# Exercise instructions
Reproduce the records below in full and exactly, without their images.

[Stored entries]
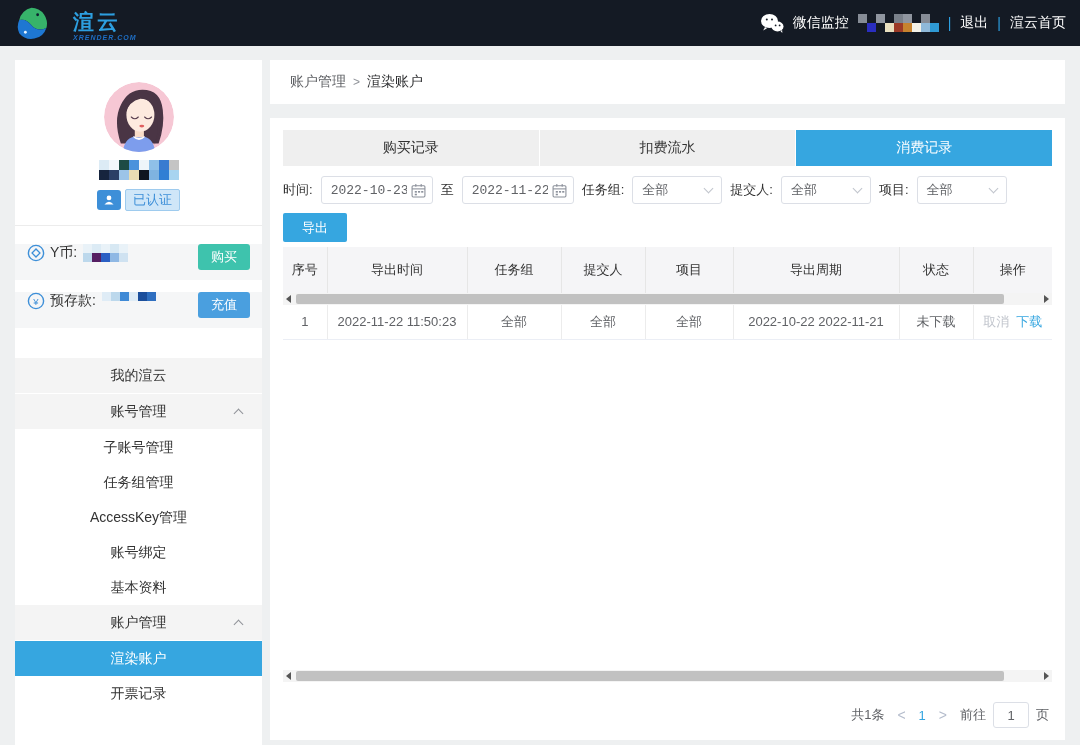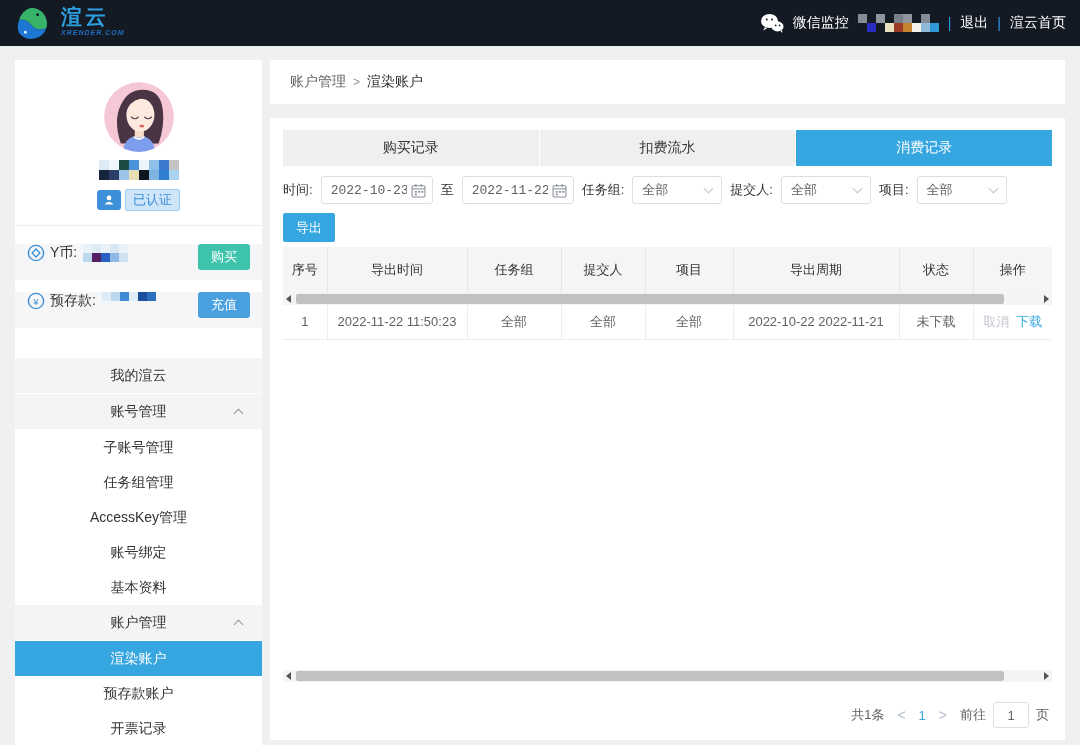--- a/index.html
+++ b/index.html
@@ -9,7 +9,7 @@
 
   
   .navbar { position:absolute; left:0; top:0; width:1080px; height:46px; background:#141a24; display:flex; align-items:center; justify-content:space-between; padding:0 14px; }
-  .logo-group { display:flex; align-items:flex-start; gap:12px; cursor:pointer; }
+  .logo-group { display:flex; align-items:flex-end; gap:24px; cursor:pointer; }
   .logo-mark { width:35px; height:35px; }
   .logo-text { display:flex; flex-direction:column; line-height:1; }
   .logo-title { font-size:21px; font-weight:bold; color:#2d9fe0; letter-spacing:3px; }

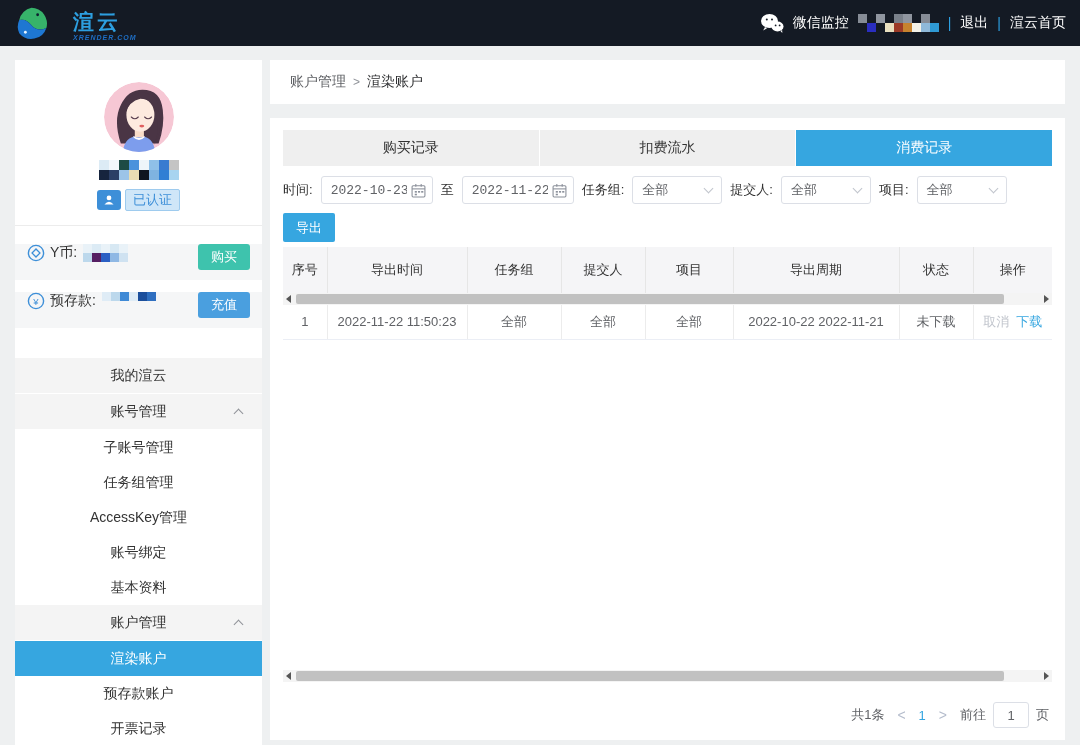--- a/index.html
+++ b/index.html
@@ -70,7 +70,7 @@
   .radio-off { width:15px; height:15px; border-radius:50%; border:1px solid #c8cdd4; background:#fff; }
   .opt-selected { color:#36a6e0; }
   .opt-normal { color:#333; }
-  .export-btn { width:52px; height:29px; background:#36a6e0; border:none; color:#fff; font-size:13px; border-radius:2px; cursor:pointer; margin-right:48px; font-family:Liberation Sans, sans-serif; }
+  .export-btn { width:64px; height:29px; background:#36a6e0; border:none; color:#fff; font-size:13px; border-radius:2px; cursor:pointer; margin-right:48px; font-family:Liberation Sans, sans-serif; }
 
   .table-area { margin-top:5px; display:flex; flex-direction:column; }
   table { width:100%; border-collapse:collapse; table-layout:fixed; }

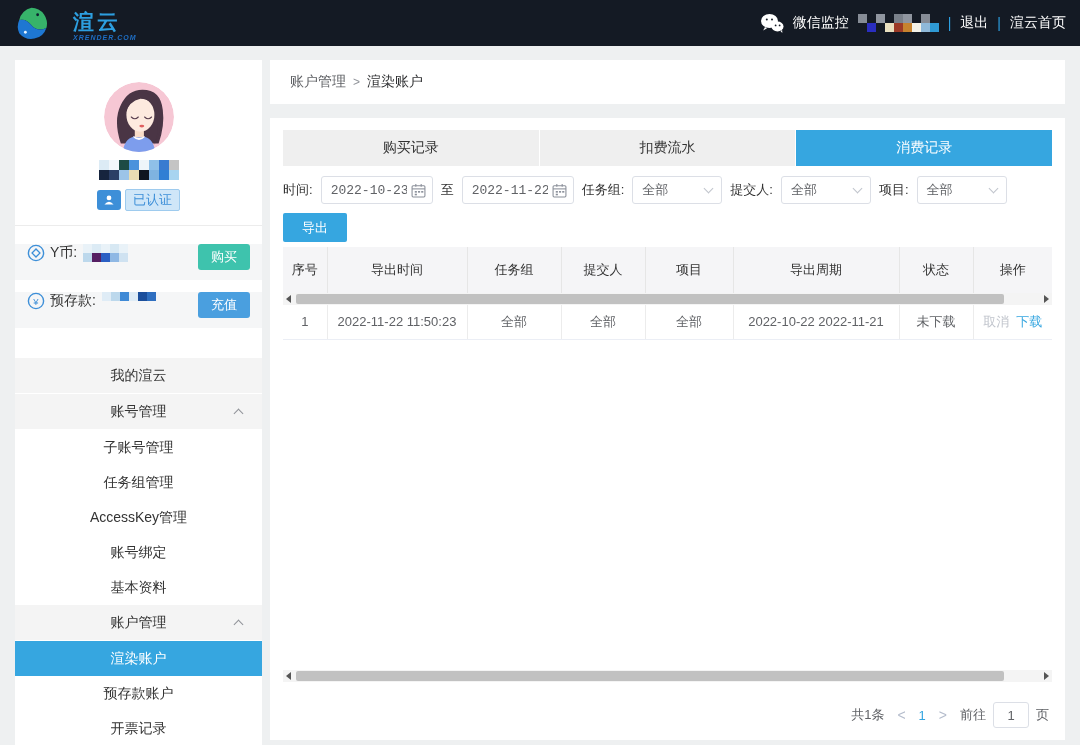--- a/index.html
+++ b/index.html
@@ -263,9 +263,6 @@
         </div>
       <div class="menu-row m-item active">
           <span>渲染账户</span>
-        </div>
-      <div class="menu-row m-item">
-          <span>预存款账户</span>
         </div>
       <div class="menu-row m-item">
           <span>开票记录</span>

# Answer
--- a/index.html
+++ b/index.html
@@ -9,7 +9,7 @@
 
   
   .navbar { position:absolute; left:0; top:0; width:1080px; height:46px; background:#141a24; display:flex; align-items:center; justify-content:space-between; padding:0 14px; }
-  .logo-group { display:flex; align-items:flex-start; gap:12px; cursor:pointer; }
+  .logo-group { display:flex; align-items:flex-end; gap:24px; cursor:pointer; }
   .logo-mark { width:35px; height:35px; }
   .logo-text { display:flex; flex-direction:column; line-height:1; }
   .logo-title { font-size:21px; font-weight:bold; color:#2d9fe0; letter-spacing:3px; }

--- a/index.html
+++ b/index.html
@@ -70,7 +70,7 @@
   .radio-off { width:15px; height:15px; border-radius:50%; border:1px solid #c8cdd4; background:#fff; }
   .opt-selected { color:#36a6e0; }
   .opt-normal { color:#333; }
-  .export-btn { width:52px; height:29px; background:#36a6e0; border:none; color:#fff; font-size:13px; border-radius:2px; cursor:pointer; margin-right:48px; font-family:Liberation Sans, sans-serif; }
+  .export-btn { width:64px; height:29px; background:#36a6e0; border:none; color:#fff; font-size:13px; border-radius:2px; cursor:pointer; margin-right:48px; font-family:Liberation Sans, sans-serif; }
 
   .table-area { margin-top:5px; display:flex; flex-direction:column; }
   table { width:100%; border-collapse:collapse; table-layout:fixed; }

--- a/index.html
+++ b/index.html
@@ -263,9 +263,6 @@
         </div>
       <div class="menu-row m-item active">
           <span>渲染账户</span>
-        </div>
-      <div class="menu-row m-item">
-          <span>预存款账户</span>
         </div>
       <div class="menu-row m-item">
           <span>开票记录</span>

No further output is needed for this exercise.